• **Exercise prompt**:
Be exact. Print each record as it stands.

• **Input material**:
________________________

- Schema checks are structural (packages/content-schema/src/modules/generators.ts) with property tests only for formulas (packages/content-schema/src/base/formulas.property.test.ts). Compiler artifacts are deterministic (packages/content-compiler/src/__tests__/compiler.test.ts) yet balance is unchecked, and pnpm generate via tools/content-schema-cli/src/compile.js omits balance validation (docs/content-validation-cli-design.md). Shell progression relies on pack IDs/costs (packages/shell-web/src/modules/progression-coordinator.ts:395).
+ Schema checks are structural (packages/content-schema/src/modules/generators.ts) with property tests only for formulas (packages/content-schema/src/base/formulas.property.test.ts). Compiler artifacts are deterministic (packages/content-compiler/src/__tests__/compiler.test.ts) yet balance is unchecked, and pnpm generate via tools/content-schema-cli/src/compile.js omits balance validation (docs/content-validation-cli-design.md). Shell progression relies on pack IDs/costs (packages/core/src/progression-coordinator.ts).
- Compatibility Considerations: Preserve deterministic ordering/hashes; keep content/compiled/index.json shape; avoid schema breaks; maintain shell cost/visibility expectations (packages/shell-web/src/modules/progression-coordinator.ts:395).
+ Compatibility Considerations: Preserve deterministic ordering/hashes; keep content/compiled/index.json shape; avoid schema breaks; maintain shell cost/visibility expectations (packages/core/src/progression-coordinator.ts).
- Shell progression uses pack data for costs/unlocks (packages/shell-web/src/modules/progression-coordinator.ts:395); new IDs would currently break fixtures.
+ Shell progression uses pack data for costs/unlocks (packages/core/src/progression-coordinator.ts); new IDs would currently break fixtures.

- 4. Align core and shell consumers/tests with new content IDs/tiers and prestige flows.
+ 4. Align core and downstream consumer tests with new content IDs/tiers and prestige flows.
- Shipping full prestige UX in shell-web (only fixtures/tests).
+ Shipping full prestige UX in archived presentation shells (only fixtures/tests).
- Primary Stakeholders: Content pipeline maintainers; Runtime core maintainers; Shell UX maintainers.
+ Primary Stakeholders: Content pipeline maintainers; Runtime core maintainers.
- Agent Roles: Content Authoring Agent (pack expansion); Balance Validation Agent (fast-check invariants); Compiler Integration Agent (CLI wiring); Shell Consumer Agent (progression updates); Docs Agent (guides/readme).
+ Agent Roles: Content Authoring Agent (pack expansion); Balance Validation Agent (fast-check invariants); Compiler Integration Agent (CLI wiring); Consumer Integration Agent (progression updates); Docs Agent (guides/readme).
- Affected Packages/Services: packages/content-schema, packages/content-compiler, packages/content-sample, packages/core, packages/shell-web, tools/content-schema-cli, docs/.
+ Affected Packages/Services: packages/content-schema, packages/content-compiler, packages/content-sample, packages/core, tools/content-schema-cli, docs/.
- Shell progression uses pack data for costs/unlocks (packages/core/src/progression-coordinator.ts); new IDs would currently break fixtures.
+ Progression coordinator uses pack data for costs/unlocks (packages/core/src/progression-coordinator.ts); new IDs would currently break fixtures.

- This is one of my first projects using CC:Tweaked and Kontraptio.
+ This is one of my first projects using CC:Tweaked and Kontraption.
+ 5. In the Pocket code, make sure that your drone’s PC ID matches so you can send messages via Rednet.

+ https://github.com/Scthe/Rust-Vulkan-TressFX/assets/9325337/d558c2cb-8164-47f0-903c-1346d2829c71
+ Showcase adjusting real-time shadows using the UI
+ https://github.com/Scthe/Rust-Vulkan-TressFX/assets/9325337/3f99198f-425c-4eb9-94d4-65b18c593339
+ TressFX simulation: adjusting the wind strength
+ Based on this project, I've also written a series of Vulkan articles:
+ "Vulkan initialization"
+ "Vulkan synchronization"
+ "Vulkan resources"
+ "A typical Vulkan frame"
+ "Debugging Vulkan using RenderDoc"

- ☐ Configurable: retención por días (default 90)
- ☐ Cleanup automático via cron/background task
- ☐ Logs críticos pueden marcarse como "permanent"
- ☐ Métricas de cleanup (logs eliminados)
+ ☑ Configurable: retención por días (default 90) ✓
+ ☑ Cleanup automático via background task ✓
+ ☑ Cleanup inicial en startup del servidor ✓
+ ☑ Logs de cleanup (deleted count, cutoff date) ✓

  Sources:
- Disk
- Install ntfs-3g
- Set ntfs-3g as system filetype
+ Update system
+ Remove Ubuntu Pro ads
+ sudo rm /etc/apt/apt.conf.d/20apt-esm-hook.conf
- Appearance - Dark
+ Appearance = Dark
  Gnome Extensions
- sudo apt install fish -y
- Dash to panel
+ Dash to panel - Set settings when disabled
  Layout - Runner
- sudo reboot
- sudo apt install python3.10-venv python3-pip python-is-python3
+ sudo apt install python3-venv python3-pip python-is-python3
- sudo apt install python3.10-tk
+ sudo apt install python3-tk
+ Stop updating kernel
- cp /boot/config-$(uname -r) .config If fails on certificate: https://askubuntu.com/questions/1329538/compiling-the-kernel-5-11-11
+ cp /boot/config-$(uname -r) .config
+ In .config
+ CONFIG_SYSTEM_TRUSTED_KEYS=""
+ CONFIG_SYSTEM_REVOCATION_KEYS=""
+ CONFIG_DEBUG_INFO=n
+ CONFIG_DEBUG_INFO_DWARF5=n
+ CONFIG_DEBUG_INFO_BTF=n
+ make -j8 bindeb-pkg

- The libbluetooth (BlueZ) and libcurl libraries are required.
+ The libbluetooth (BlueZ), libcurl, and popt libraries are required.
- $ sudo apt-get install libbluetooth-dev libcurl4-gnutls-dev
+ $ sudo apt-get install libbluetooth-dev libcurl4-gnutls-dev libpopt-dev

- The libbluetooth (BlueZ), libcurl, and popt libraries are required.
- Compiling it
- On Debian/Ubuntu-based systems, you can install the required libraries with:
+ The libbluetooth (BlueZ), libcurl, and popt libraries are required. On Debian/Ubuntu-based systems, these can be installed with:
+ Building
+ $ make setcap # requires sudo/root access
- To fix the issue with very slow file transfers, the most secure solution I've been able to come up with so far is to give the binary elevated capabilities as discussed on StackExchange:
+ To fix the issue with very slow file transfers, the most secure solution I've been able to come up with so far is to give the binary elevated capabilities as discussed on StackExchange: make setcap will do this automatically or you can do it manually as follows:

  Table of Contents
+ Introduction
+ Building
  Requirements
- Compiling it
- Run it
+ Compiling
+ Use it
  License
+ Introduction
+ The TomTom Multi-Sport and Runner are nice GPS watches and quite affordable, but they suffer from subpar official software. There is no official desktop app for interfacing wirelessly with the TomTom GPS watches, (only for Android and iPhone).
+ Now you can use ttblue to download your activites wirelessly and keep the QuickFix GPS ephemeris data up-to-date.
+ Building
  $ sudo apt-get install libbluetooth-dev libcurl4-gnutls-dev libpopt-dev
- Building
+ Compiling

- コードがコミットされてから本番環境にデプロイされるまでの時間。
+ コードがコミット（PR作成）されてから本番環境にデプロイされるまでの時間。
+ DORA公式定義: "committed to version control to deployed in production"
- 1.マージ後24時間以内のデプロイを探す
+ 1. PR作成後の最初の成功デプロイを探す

________________________

• **Result below**:
- Schema checks are structural (packages/content-schema/src/modules/generators.ts) with property tests only for formulas (packages/content-schema/src/base/formulas.property.test.ts). Compiler artifacts are deterministic (packages/content-compiler/src/__tests__/compiler.test.ts) yet balance is unchecked, and pnpm generate via tools/content-schema-cli/src/compile.js omits balance validation (docs/content-validation-cli-design.md). Shell progression relies on pack IDs/costs (packages/shell-web/src/modules/progression-coordinator.ts:395).
+ Schema checks are structural (packages/content-schema/src/modules/generators.ts) with property tests only for formulas (packages/content-schema/src/base/formulas.property.test.ts). Compiler artifacts are deterministic (packages/content-compiler/src/__tests__/compiler.test.ts) yet balance is unchecked, and pnpm generate via tools/content-schema-cli/src/compile.js omits balance validation (docs/content-validation-cli-design.md). Shell progression relies on pack IDs/costs (packages/core/src/progression-coordinator.ts).
- Compatibility Considerations: Preserve deterministic ordering/hashes; keep content/compiled/index.json shape; avoid schema breaks; maintain shell cost/visibility expectations (packages/shell-web/src/modules/progression-coordinator.ts:395).
+ Compatibility Considerations: Preserve deterministic ordering/hashes; keep content/compiled/index.json shape; avoid schema breaks; maintain shell cost/visibility expectations (packages/core/src/progression-coordinator.ts).
- Shell progression uses pack data for costs/unlocks (packages/shell-web/src/modules/progression-coordinator.ts:395); new IDs would currently break fixtures.
+ Shell progression uses pack data for costs/unlocks (packages/core/src/progression-coordinator.ts); new IDs would currently break fixtures.

- 4. Align core and shell consumers/tests with new content IDs/tiers and prestige flows.
+ 4. Align core and downstream consumer tests with new content IDs/tiers and prestige flows.
- Shipping full prestige UX in shell-web (only fixtures/tests).
+ Shipping full prestige UX in archived presentation shells (only fixtures/tests).
- Primary Stakeholders: Content pipeline maintainers; Runtime core maintainers; Shell UX maintainers.
+ Primary Stakeholders: Content pipeline maintainers; Runtime core maintainers.
- Agent Roles: Content Authoring Agent (pack expansion); Balance Validation Agent (fast-check invariants); Compiler Integration Agent (CLI wiring); Shell Consumer Agent (progression updates); Docs Agent (guides/readme).
+ Agent Roles: Content Authoring Agent (pack expansion); Balance Validation Agent (fast-check invariants); Compiler Integration Agent (CLI wiring); Consumer Integration Agent (progression updates); Docs Agent (guides/readme).
- Affected Packages/Services: packages/content-schema, packages/content-compiler, packages/content-sample, packages/core, packages/shell-web, tools/content-schema-cli, docs/.
+ Affected Packages/Services: packages/content-schema, packages/content-compiler, packages/content-sample, packages/core, tools/content-schema-cli, docs/.
- Shell progression uses pack data for costs/unlocks (packages/core/src/progression-coordinator.ts); new IDs would currently break fixtures.
+ Progression coordinator uses pack data for costs/unlocks (packages/core/src/progression-coordinator.ts); new IDs would currently break fixtures.

- This is one of my first projects using CC:Tweaked and Kontraptio.
+ This is one of my first projects using CC:Tweaked and Kontraption.
+ 5. In the Pocket code, make sure that your drone’s PC ID matches so you can send messages via Rednet.

+ https://github.com/Scthe/Rust-Vulkan-TressFX/assets/9325337/d558c2cb-8164-47f0-903c-1346d2829c71
+ Showcase adjusting real-time shadows using the UI
+ https://github.com/Scthe/Rust-Vulkan-TressFX/assets/9325337/3f99198f-425c-4eb9-94d4-65b18c593339
+ TressFX simulation: adjusting the wind strength
+ Based on this project, I've also written a series of Vulkan articles:
+ "Vulkan initialization"
+ "Vulkan synchronization"
+ "Vulkan resources"
+ "A typical Vulkan frame"
+ "Debugging Vulkan using RenderDoc"

- ☐ Configurable: retención por días (default 90)
- ☐ Cleanup automático via cron/background task
- ☐ Logs críticos pueden marcarse como "permanent"
- ☐ Métricas de cleanup (logs eliminados)
+ ☑ Configurable: retención por días (default 90) ✓
+ ☑ Cleanup automático via background task ✓
+ ☑ Cleanup inicial en startup del servidor ✓
+ ☑ Logs de cleanup (deleted count, cutoff date) ✓

  Sources:
- Disk
- Install ntfs-3g
- Set ntfs-3g as system filetype
+ Update system
+ Remove Ubuntu Pro ads
+ sudo rm /etc/apt/apt.conf.d/20apt-esm-hook.conf
- Appearance - Dark
+ Appearance = Dark
  Gnome Extensions
- sudo apt install fish -y
- Dash to panel
+ Dash to panel - Set settings when disabled
  Layout - Runner
- sudo reboot
- sudo apt install python3.10-venv python3-pip python-is-python3
+ sudo apt install python3-venv python3-pip python-is-python3
- sudo apt install python3.10-tk
+ sudo apt install python3-tk
+ Stop updating kernel
- cp /boot/config-$(uname -r) .config If fails on certificate: https://askubuntu.com/questions/1329538/compiling-the-kernel-5-11-11
+ cp /boot/config-$(uname -r) .config
+ In .config
+ CONFIG_SYSTEM_TRUSTED_KEYS=""
+ CONFIG_SYSTEM_REVOCATION_KEYS=""
+ CONFIG_DEBUG_INFO=n
+ CONFIG_DEBUG_INFO_DWARF5=n
+ CONFIG_DEBUG_INFO_BTF=n
+ make -j8 bindeb-pkg

- The libbluetooth (BlueZ) and libcurl libraries are required.
+ The libbluetooth (BlueZ), libcurl, and popt libraries are required.
- $ sudo apt-get install libbluetooth-dev libcurl4-gnutls-dev
+ $ sudo apt-get install libbluetooth-dev libcurl4-gnutls-dev libpopt-dev

- The libbluetooth (BlueZ), libcurl, and popt libraries are required.
- Compiling it
- On Debian/Ubuntu-based systems, you can install the required libraries with:
+ The libbluetooth (BlueZ), libcurl, and popt libraries are required. On Debian/Ubuntu-based systems, these can be installed with:
+ Building
+ $ make setcap # requires sudo/root access
- To fix the issue with very slow file transfers, the most secure solution I've been able to come up with so far is to give the binary elevated capabilities as discussed on StackExchange:
+ To fix the issue with very slow file transfers, the most secure solution I've been able to come up with so far is to give the binary elevated capabilities as discussed on StackExchange: make setcap will do this automatically or you can do it manually as follows:

  Table of Contents
+ Introduction
+ Building
  Requirements
- Compiling it
- Run it
+ Compiling
+ Use it
  License
+ Introduction
+ The TomTom Multi-Sport and Runner are nice GPS watches and quite affordable, but they suffer from subpar official software. There is no official desktop app for interfacing wirelessly with the TomTom GPS watches, (only for Android and iPhone).
+ Now you can use ttblue to download your activites wirelessly and keep the QuickFix GPS ephemeris data up-to-date.
+ Building
  $ sudo apt-get install libbluetooth-dev libcurl4-gnutls-dev libpopt-dev
- Building
+ Compiling

- コードがコミットされてから本番環境にデプロイされるまでの時間。
+ コードがコミット（PR作成）されてから本番環境にデプロイされるまでの時間。
+ DORA公式定義: "committed to version control to deployed in production"
- 1.マージ後24時間以内のデプロイを探す
+ 1. PR作成後の最初の成功デプロイを探す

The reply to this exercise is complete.